# The input
<<<<

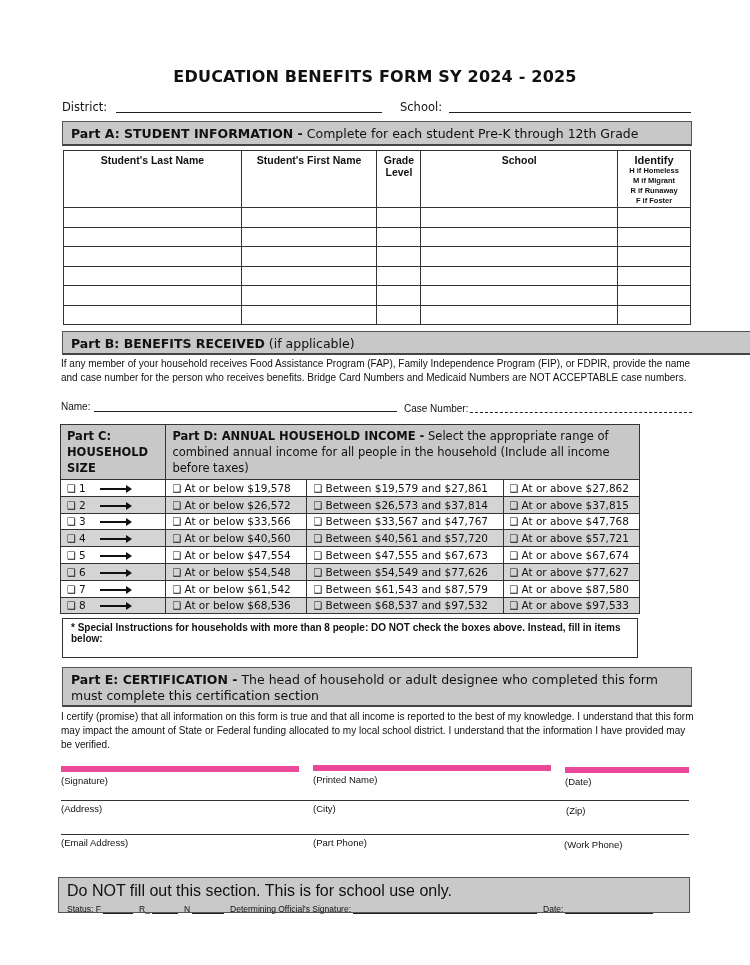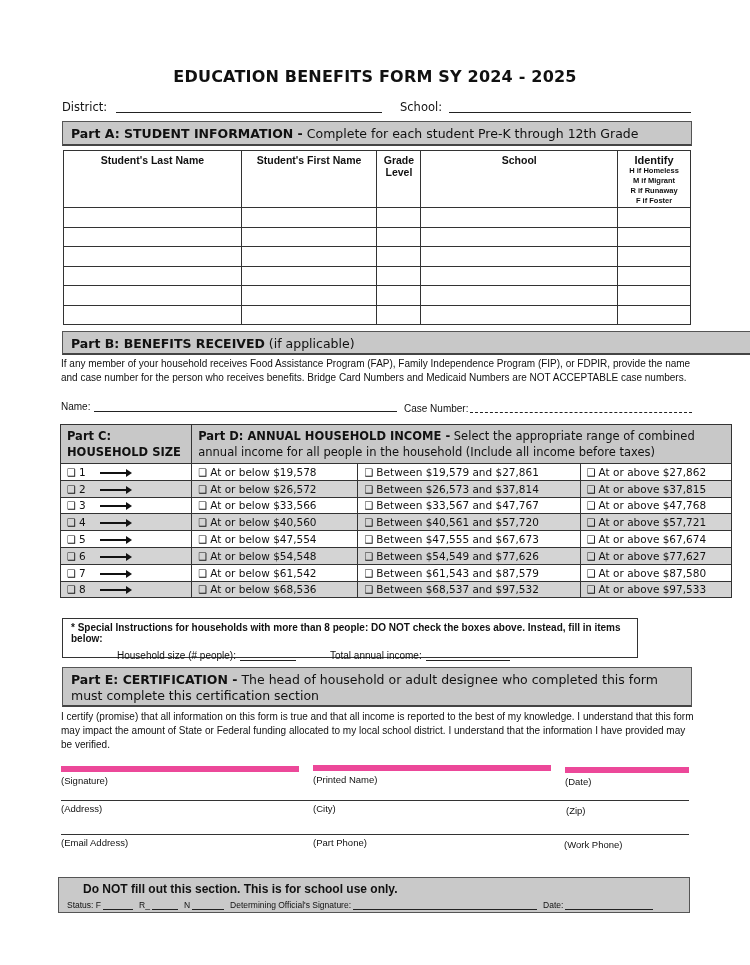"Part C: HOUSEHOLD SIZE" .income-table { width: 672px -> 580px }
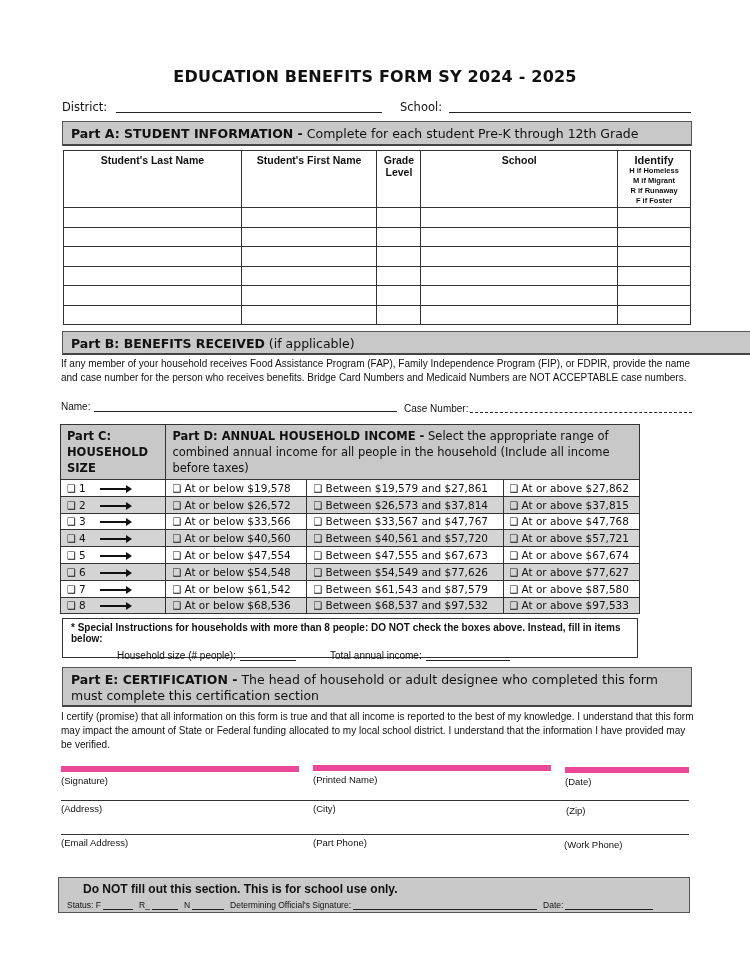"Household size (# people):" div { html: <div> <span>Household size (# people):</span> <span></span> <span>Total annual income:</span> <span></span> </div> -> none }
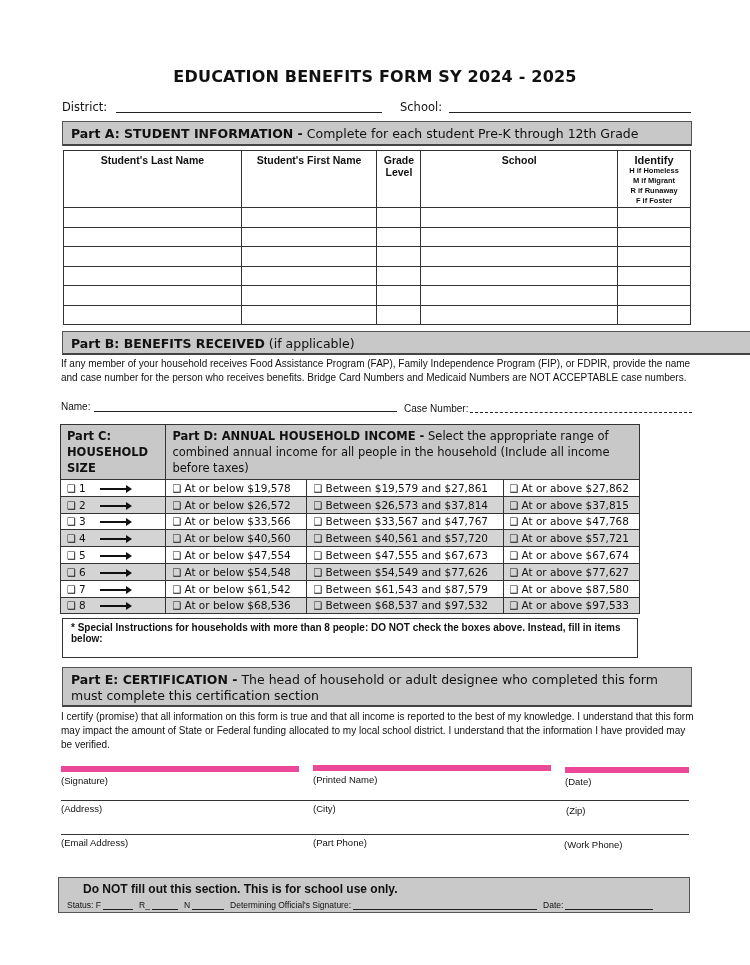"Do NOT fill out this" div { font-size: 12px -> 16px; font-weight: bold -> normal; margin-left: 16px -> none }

>>>>
<<<<

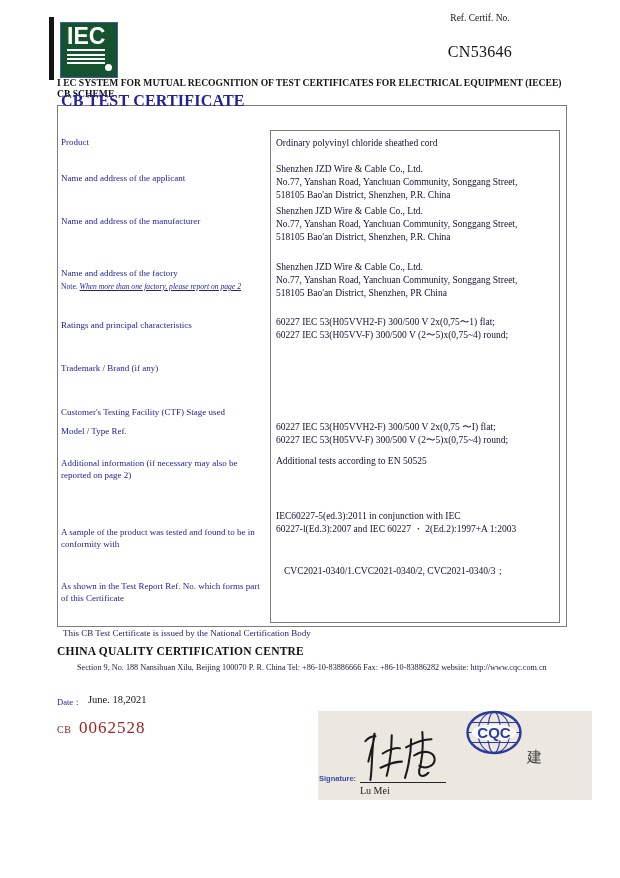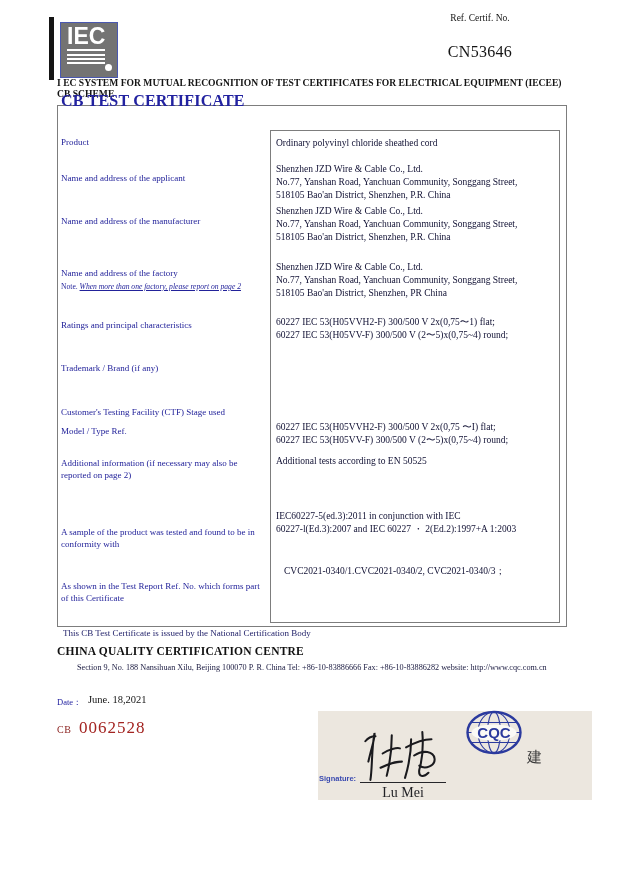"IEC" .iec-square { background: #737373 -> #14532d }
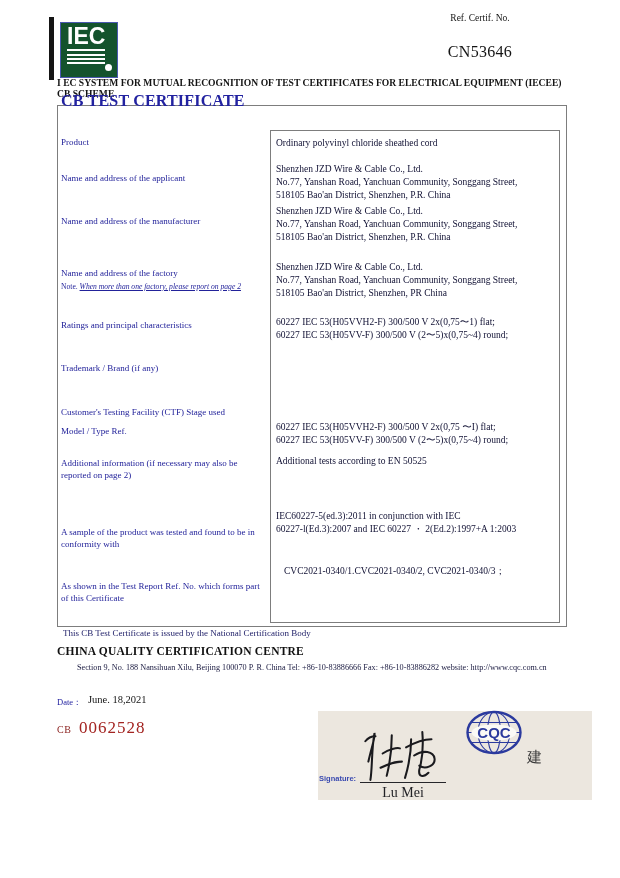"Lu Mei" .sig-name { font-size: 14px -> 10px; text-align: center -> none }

>>>>
<<<<

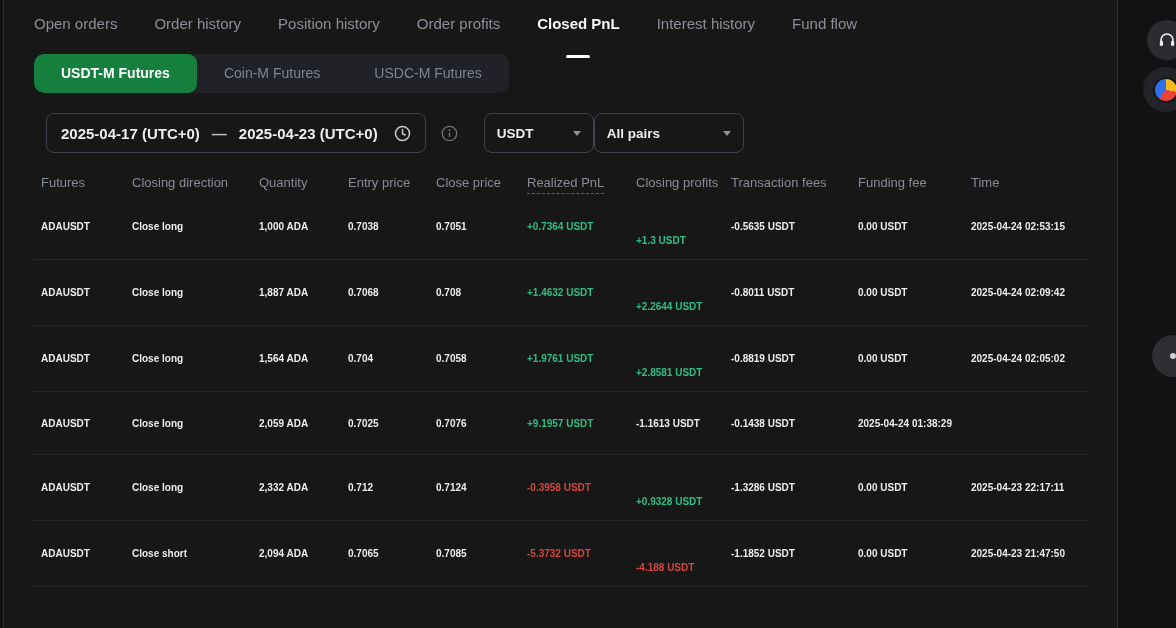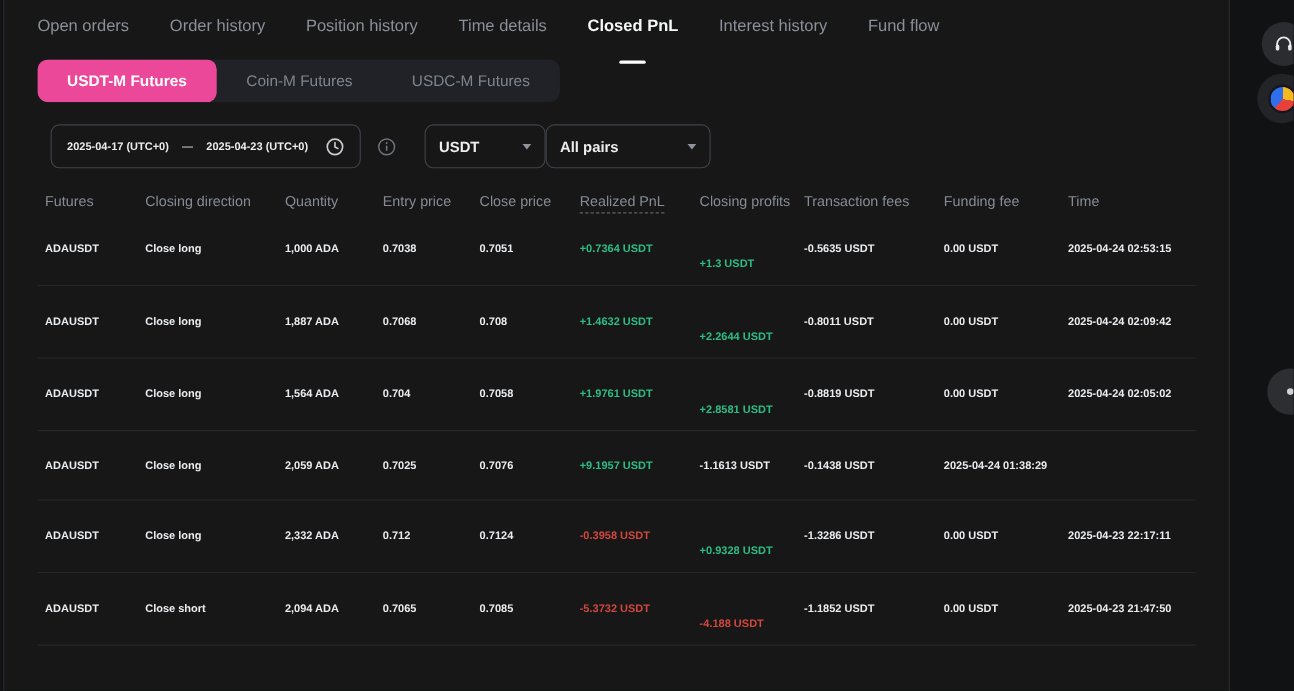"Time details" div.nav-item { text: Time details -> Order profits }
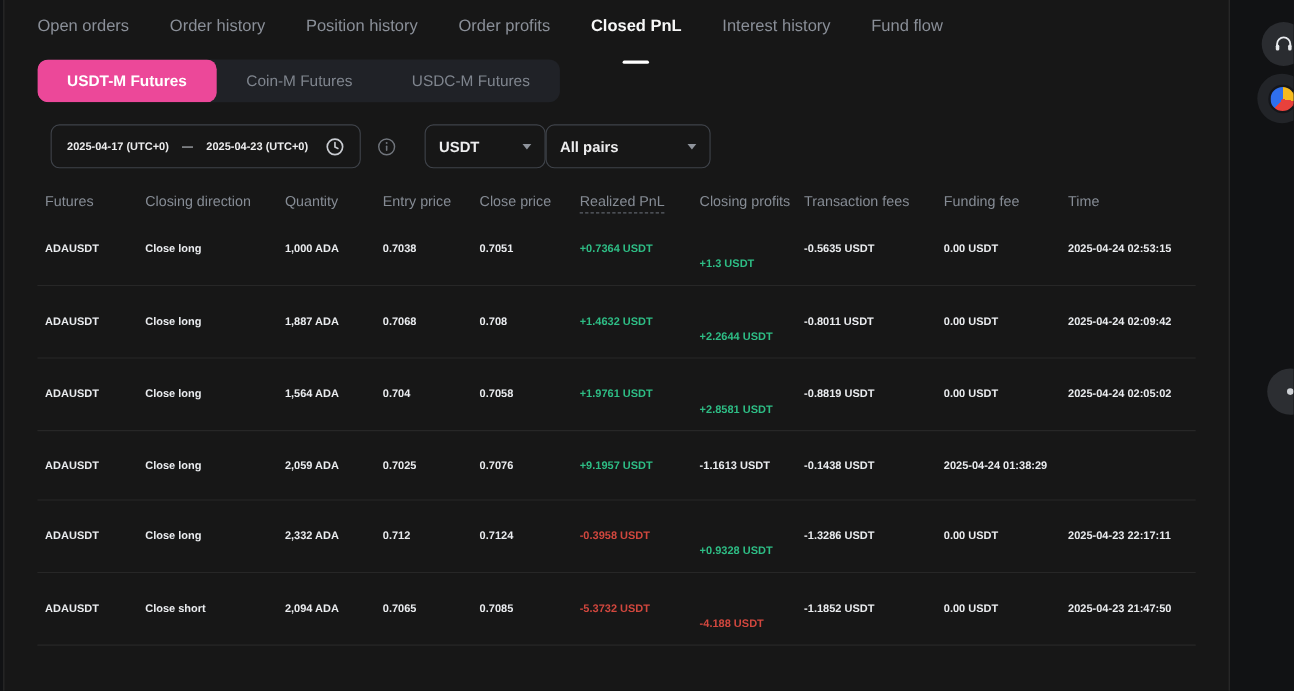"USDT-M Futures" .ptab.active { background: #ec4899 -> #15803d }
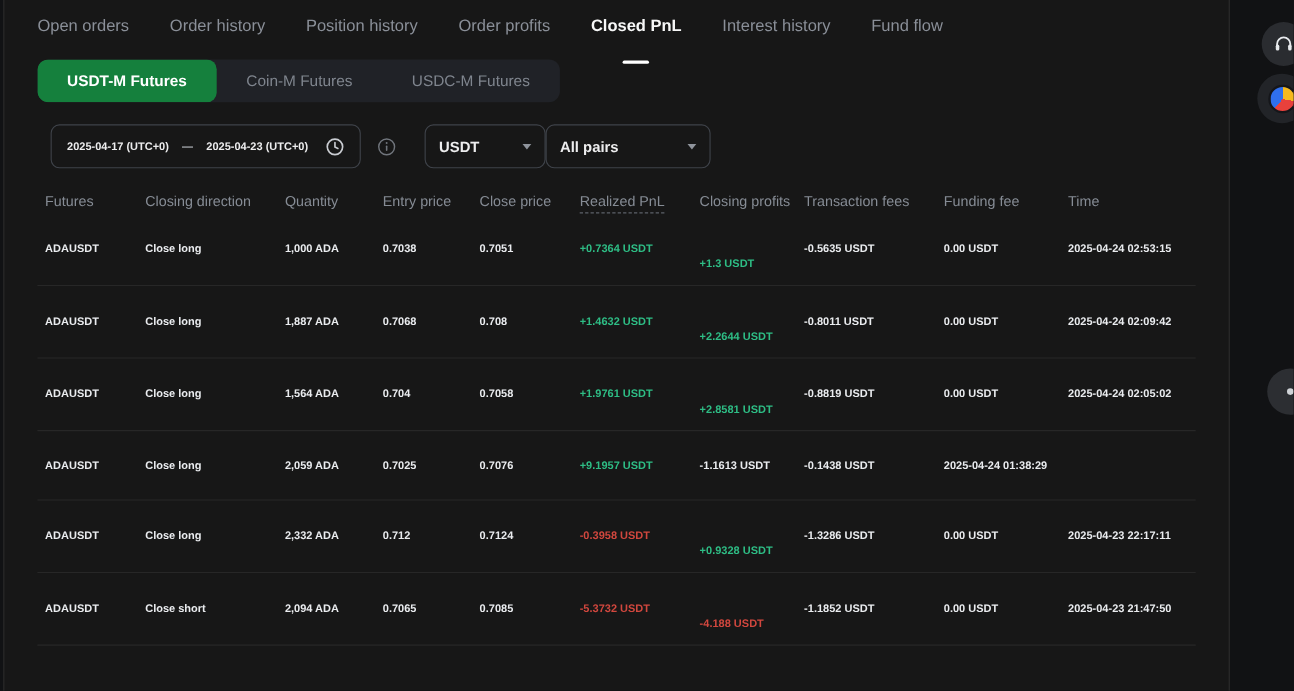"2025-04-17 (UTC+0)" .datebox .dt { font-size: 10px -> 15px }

>>>>

# How to complete this task
Above are some entries; copy exactly the lines from the line with "width: 672px ->" through the line with "NOT fill out", both included, but none of the pictures.

# Solution below
"Part C: HOUSEHOLD SIZE" .income-table { width: 672px -> 580px }
"Household size (# people):" div { html: <div> <span>Household size (# people):</span> <span></span> <span>Total annual income:</span> <span></span> </div> -> none }
"Do NOT fill out this" div { font-size: 12px -> 16px; font-weight: bold -> normal; margin-left: 16px -> none }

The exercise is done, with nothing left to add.